Characterization of the CheA(S)/CheZ complex: A specific interaction resulting in enhanced dephosphorylating activity on CheY-phosphate

The cheA gene encodes two overlapping polypeptides with a common carboxyl terminus: CheA(L) and CheA(S). CheA(L) plays a central role in the Escherichia coli chemotaxis signalling pathway by autophosphorylation and transferring the phosphate to both CheY and CheB. On the other hand, the physiological functions of CheA(S) remain unknown.
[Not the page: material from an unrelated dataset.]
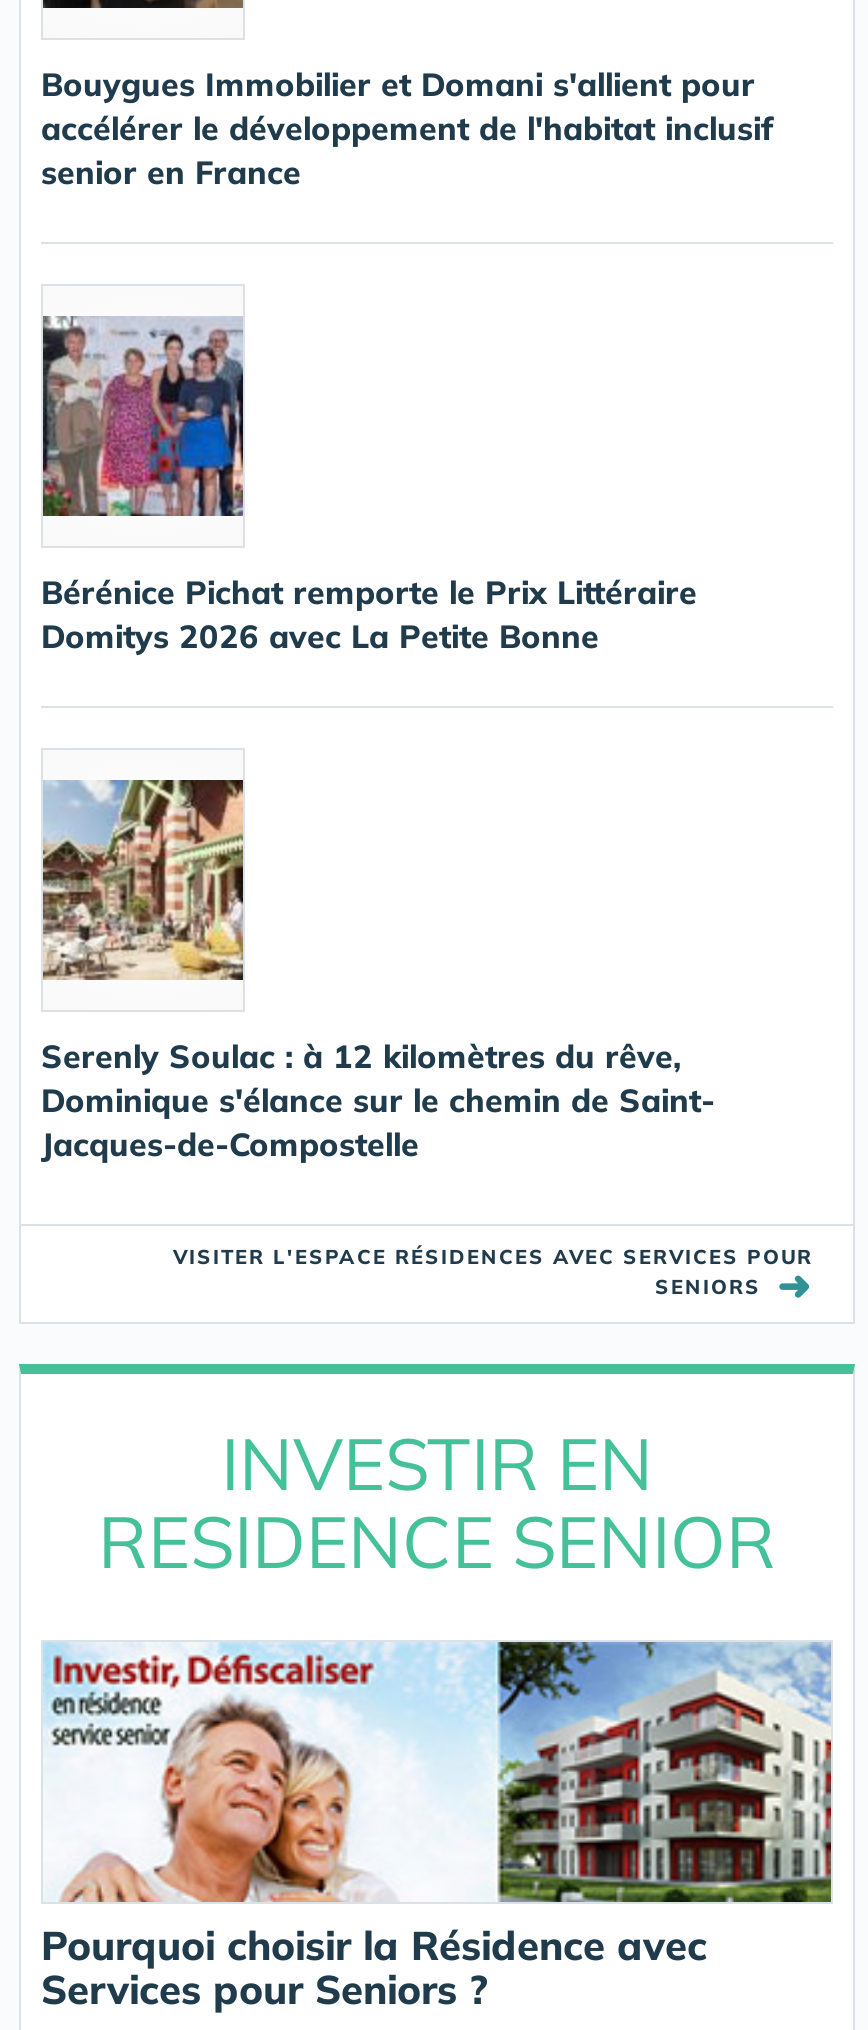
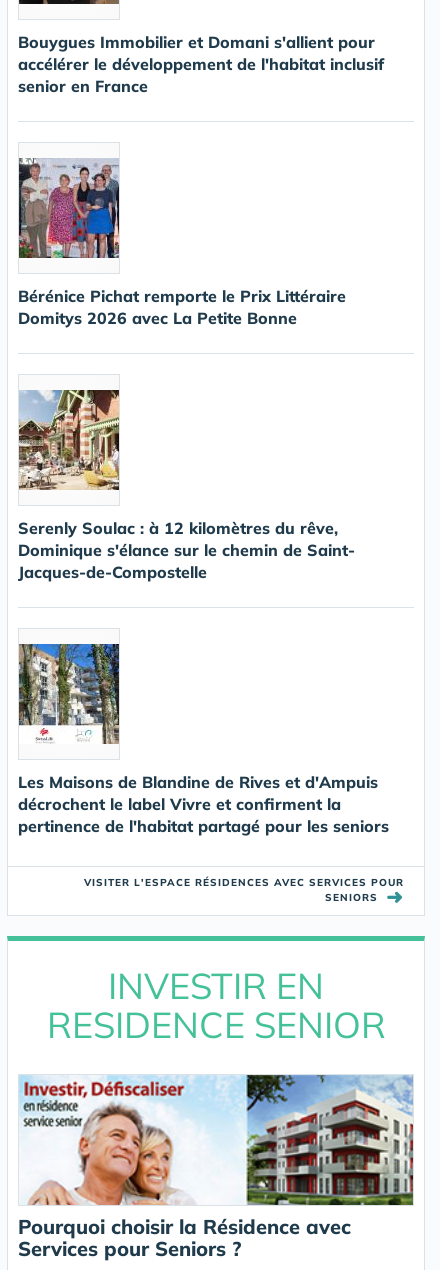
+ [image]
+ Les Maisons de Blandine de Rives et d'Ampuis
+ décrochent le label Vivre et confirment la
+ pertinence de l'habitat partagé pour les seniors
We have observed that overproduction of CheA(S) in wild-type cells increased counterclockwise-biased flagellar rotation, and this effect is dependent on the presence of CheZ. CheZ specifically facilitates CheY-phosphate (CheY-P) dephosphorylation and generates a smooth swimming signal. A physical interaction was detected between CheZ and CheA(S) in wild-type cell lysates by immunoprecipitation. The CheA(S)/CheZ interaction does not require other chemotaxis components, as we could form the complex using purified CheA(S) and CheZ proteins. The ability of CheA(S) to bind to CheZ depends on its being in the reduced state. We found that under non-reducing conditions, CheA(S) appears to form intermolecular disulphide bonds and loses the ability to bind to CheZ. Finally, the CheA(S)/CheZ complex formed in vitro shows a greater dephosphorylating activity on CheY-P than does free CheZ.